Implications for the Life Sciences and Healthcare Industries. DOJ’s April 20 announcement reflects the rise in enforcement related activity in the life sciences and health care industries, and sends a clear signal that alleged pandemic-related wrongdoing will be a top enforcement priority. For two years, as the country addressed the COVID-19 pandemic, there had been a drop in DOJ investigations and whistle blower complaints as the pandemic inhibited traditional ways of investigation and the courts experienced an increase in case backlogs. However, as the country opens and returns to “normal”, DOJ is ramping up its enforcement activities with a focus on activities related to COVID-19 and the public health emergency. We anticipate that these efforts will increase and become more visible, including seeing a rise in new whistleblower complaints and investigations opened over the next year.

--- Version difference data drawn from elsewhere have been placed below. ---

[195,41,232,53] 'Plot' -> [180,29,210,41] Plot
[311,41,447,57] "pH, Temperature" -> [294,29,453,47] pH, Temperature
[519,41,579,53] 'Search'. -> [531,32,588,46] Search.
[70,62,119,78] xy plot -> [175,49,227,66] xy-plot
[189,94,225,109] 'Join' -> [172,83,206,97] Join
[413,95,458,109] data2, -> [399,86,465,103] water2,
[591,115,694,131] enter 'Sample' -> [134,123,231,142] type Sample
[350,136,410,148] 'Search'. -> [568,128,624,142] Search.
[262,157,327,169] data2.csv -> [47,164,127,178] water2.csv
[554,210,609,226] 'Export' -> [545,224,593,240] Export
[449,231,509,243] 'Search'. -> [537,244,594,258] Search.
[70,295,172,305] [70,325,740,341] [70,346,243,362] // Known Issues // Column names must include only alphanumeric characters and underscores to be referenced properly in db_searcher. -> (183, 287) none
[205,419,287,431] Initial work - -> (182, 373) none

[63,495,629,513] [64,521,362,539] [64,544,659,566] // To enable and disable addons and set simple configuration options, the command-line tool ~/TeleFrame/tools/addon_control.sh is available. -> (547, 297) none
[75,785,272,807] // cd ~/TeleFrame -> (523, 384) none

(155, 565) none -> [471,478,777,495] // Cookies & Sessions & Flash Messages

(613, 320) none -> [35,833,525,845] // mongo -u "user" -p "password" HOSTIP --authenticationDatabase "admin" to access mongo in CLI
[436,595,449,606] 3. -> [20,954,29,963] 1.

While all COVID-19-related activities will likely remain the focus of DOJ and whistleblowers, particular focus should be paid to the following categories of COVID-19-related activities: (1) the distribution of unapproved or adulterated COVID-19 products or other products such as counterfeit personal protective equipment (“PPE”) affected by pandemic-related supply chain disruptions; (2) off-label promotion of products for COVID-19-related uses; (3) free services or customer accommodations made “in an effort to mitigate pandemic-related challenges”; (4) misappropriation of pandemic related funds, including the COVID-19 uninsured fund; and (5) areas related to government waivers intended to increase access to care, such as those that increase access to telehealth services or health care products (e.g., expanded coverage for respiratory-related devices and equipment), including the need to properly unwind reliance on waivers as the Public Health Emergency comes to an end. Simultaneously, DOJ also is continuing to focus on more traditional kickback related schemes, such as paid services arrangements, meals, and travel expenses involving health care professionals.
To prepare for the next wave of enforcement and whistle blower complaints, life sciences and healthcare companies should consider conducting updated risk assessments and reviews of their compliance programs and operations during the pandemic. As companies transition out of the pandemic, companies should take this opportunity to review their COVID-19-related practices and ensure appropriate documentation and compliance measures are in place.